Supplied records ▸
Content starts

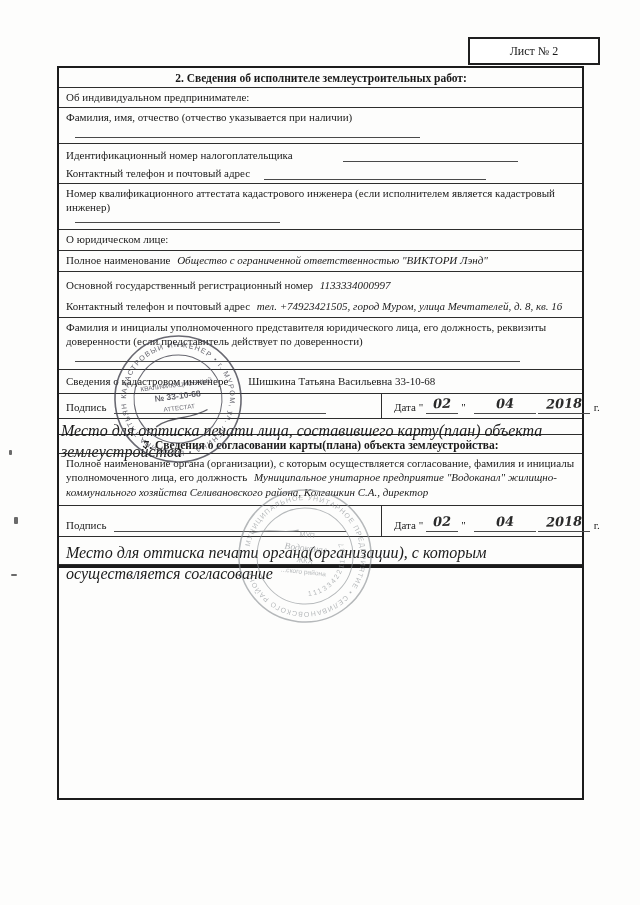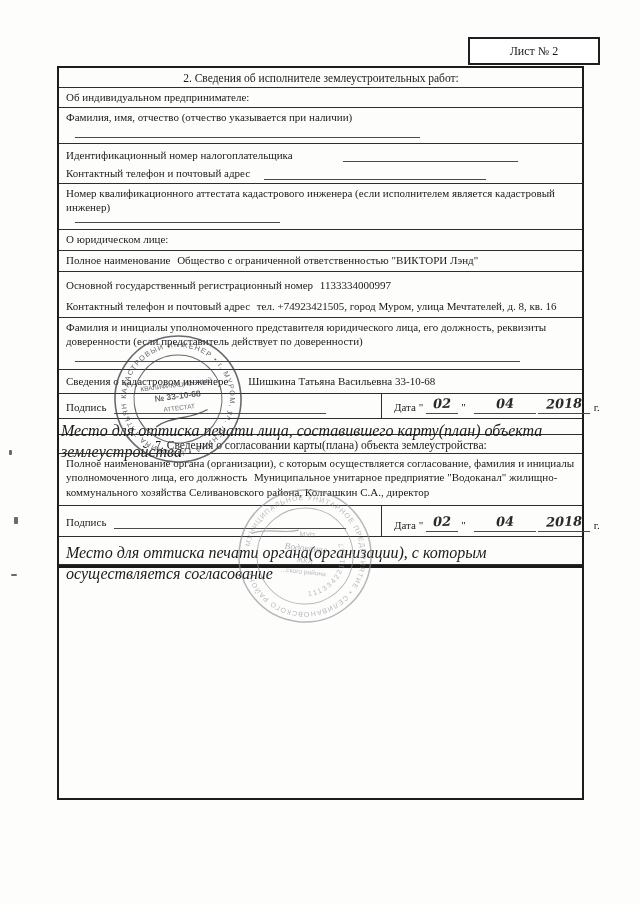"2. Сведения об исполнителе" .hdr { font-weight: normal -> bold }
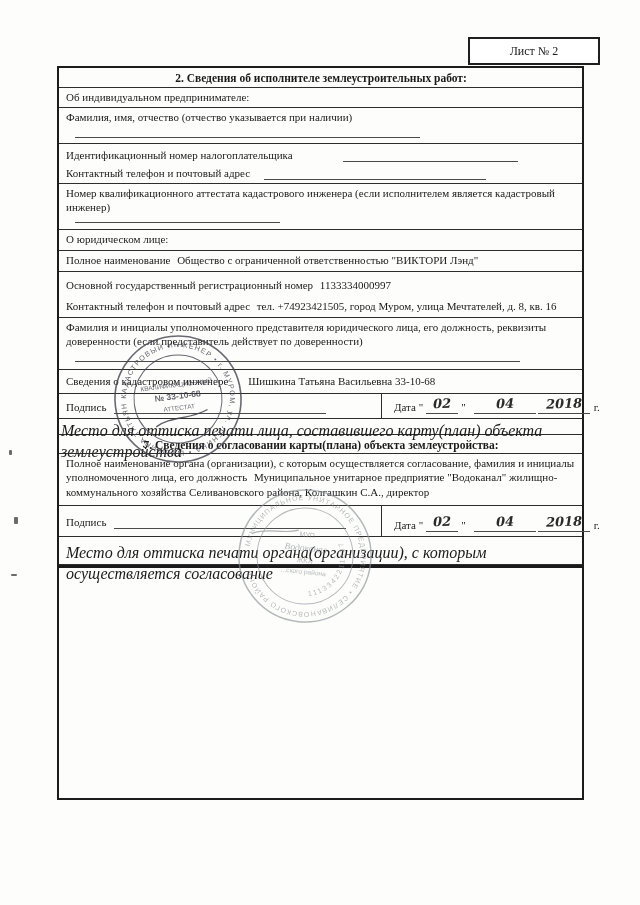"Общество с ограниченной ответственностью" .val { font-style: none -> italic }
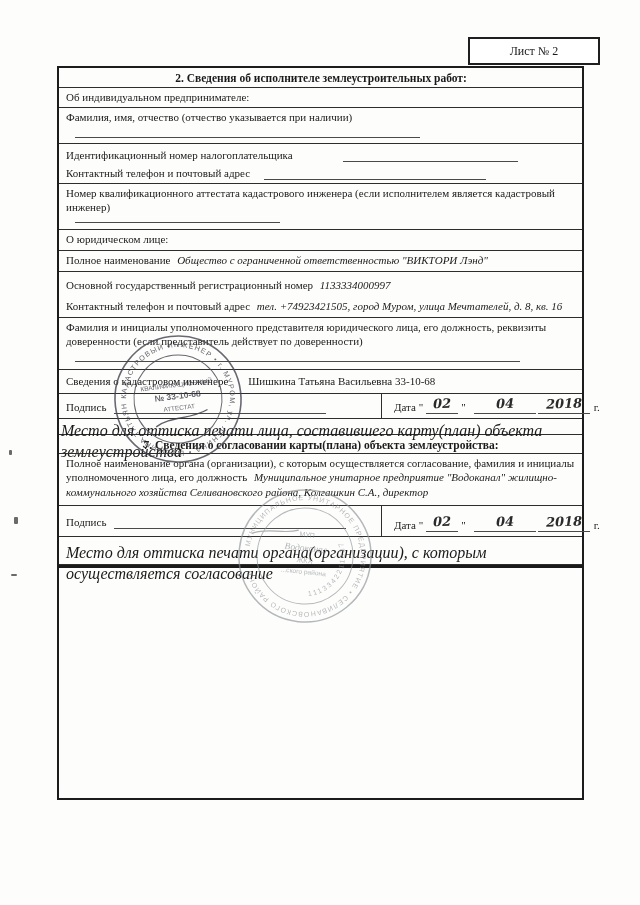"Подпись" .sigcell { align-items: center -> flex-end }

Content ends
Content starts

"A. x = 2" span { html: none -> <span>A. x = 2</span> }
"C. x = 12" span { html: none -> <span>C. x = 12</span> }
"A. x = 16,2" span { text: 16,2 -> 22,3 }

Content ends

What this task involves ▸ Taking the entries above, write out exactly the lines starting with the line containing "none -> <span>C." and going on through the line containing "text: 16,2 ->", both included, and nothing else.

Exercise result ▸
"C. x = 12" span { html: none -> <span>C. x = 12</span> }
"A. x = 16,2" span { text: 16,2 -> 22,3 }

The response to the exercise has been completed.